10 Nach § 34 Abs. 1a VwGG ist der Verwaltungsgerichtshof bei der Beurteilung der Zulässigkeit der Revision gemäß Art. 133 Abs. 4 B-VG an den Ausspruch des Verwaltungsgerichts nach § 25a Abs. 1 VwGG nicht gebunden. Er hat die Zulässigkeit einer außerordentlichen Revision gemäß Art. 133 Abs. 4 B-VG im Rahmen der dafür in der Revision gesondert vorgebrachten Gründe (§ 28 Abs. 3 VwGG) zu überprüfen.
11 In der Revision wird in diesem Zusammenhang zur Zulässigkeit zunächst unter Hinweis auf das Erkenntnis vom 22. März 2012, 2009/09/0214, vorgebracht, dass das Verwaltungsgericht bei der Strafbemessung von der ständigen Rechtsprechung des Verwaltungsgerichtshofs abgewichen sei, indem es die Ersatzfreiheitsstrafe in einem auffallenden Missverhältnis zur Höhe der festgesetzten Geldstrafe ausgemessen habe, wofür im angefochtenen Erkenntnis auch keine Begründung enthalten sei.
12 Eine weitere Rechtsfrage von grundsätzlicher Bedeutung erblickt der Revisionswerber darin, dass Rechtsprechung des Verwaltungsgerichtshofs zu § 6 Abs. 2 AuslBG im Hinblick auf die Frage fehle, ob die - in dieser Norm - festgelegte Frist von einer Woche hinsichtlich des Tatzeitraums zu Gunsten des Beschuldigten zu berücksichtigen sei.
13 Schließlich wird eine Rechtsfrage von grundsätzlicher Bedeutung darin gesehen, dass Rechtsprechung des Verwaltungsgerichtshofs zur Frage fehle, ob das Landesverwaltungsgericht Vorarlberg im Hinblick auf das im Verfahren erstattete Beschwerdevorbringen verpflichtet gewesen wäre, die entscheidungsrelevante "(Rechts‑)Frage" zu klären, ob die kroatische Staatsangehörige bereits in der Vergangenheit in Österreich unselbständig erwerbstätig und für einen Zeitraum von zumindest zwölf Monaten ununterbrochen zum österreichischen Arbeitsmarkt zugelassen gewesen sei, sodass sie im entscheidungsrelevanten Zeitraum bereits unbeschränkten Zugang zum Arbeitsmarkt in Österreich gehabt habe.
14 Soweit sich dieses Zulassungsvorbringen gegen den Schuldspruch richtet, wird eine grundsätzliche Rechtsfrage im Sinn des Art. 133 Abs. 4 B-VG nicht aufgezeigt.
15 So übergeht das Vorbringen zu fehlender Rechtsprechung zu § 6 Abs. 2 AuslBG, dass ein Sachverhalt, der unter diese Bestimmung zu subsumieren wäre, weder im behördlichen Verwaltungsstrafverfahren oder im Verfahren vor dem Verwaltungsgericht vorgebracht, noch im angefochtenen Erkenntnis festgestellt wurde.
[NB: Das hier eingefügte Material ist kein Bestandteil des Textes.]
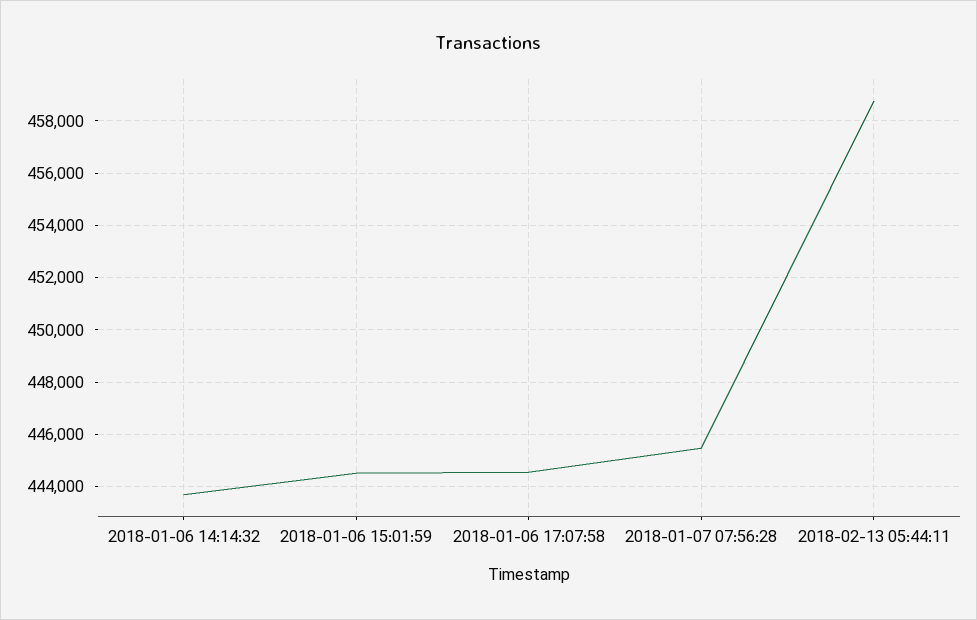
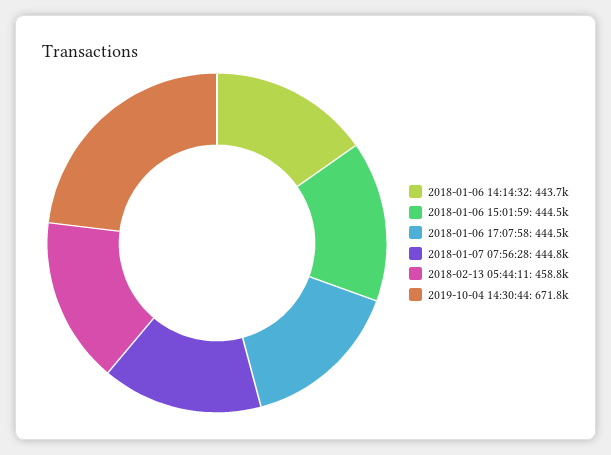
2018-01-07 07:56:28: 445500 -> 444800
2019-10-04 14:30:44: none -> 671800

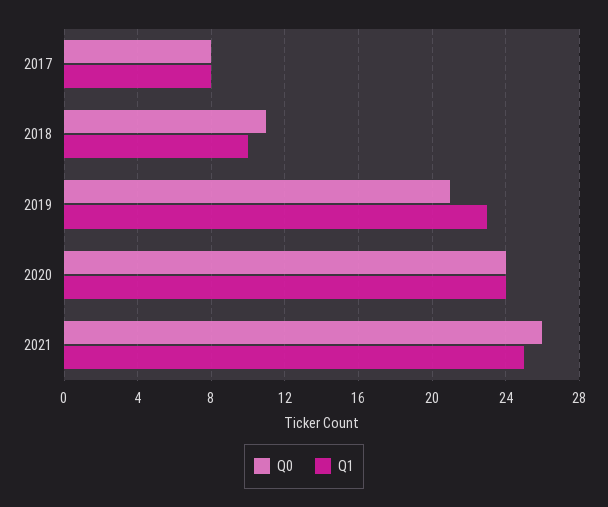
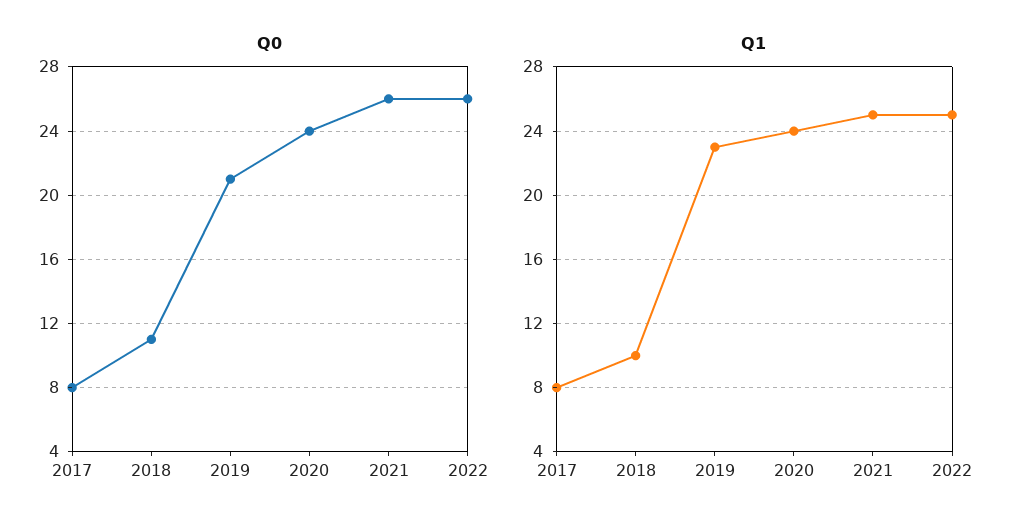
Q0, 2022: none -> 26
Q1, 2022: none -> 25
Die erstmals in der Revision völlig unkonkret in den Raum gestellte Behauptung, dass "einem Arbeitgeber mit Sitz in Bregenz" eine Beschäftigungsbewilligung für die nämliche kroatische Staatsangehörige bis 10. Juli 2015 erteilt gewesen wäre, ist schon im Hinblick auf das im Verfahren vor dem Verwaltungsgerichtshof geltende Neuerungsverbot (§ 41 Abs. 1 erster Satz VwGG) unbeachtlich. Die insoweit aufgeworfene Rechtsfrage stellt sich daher nicht, weil eine Entscheidung über die Revision von dieser nicht abhängt.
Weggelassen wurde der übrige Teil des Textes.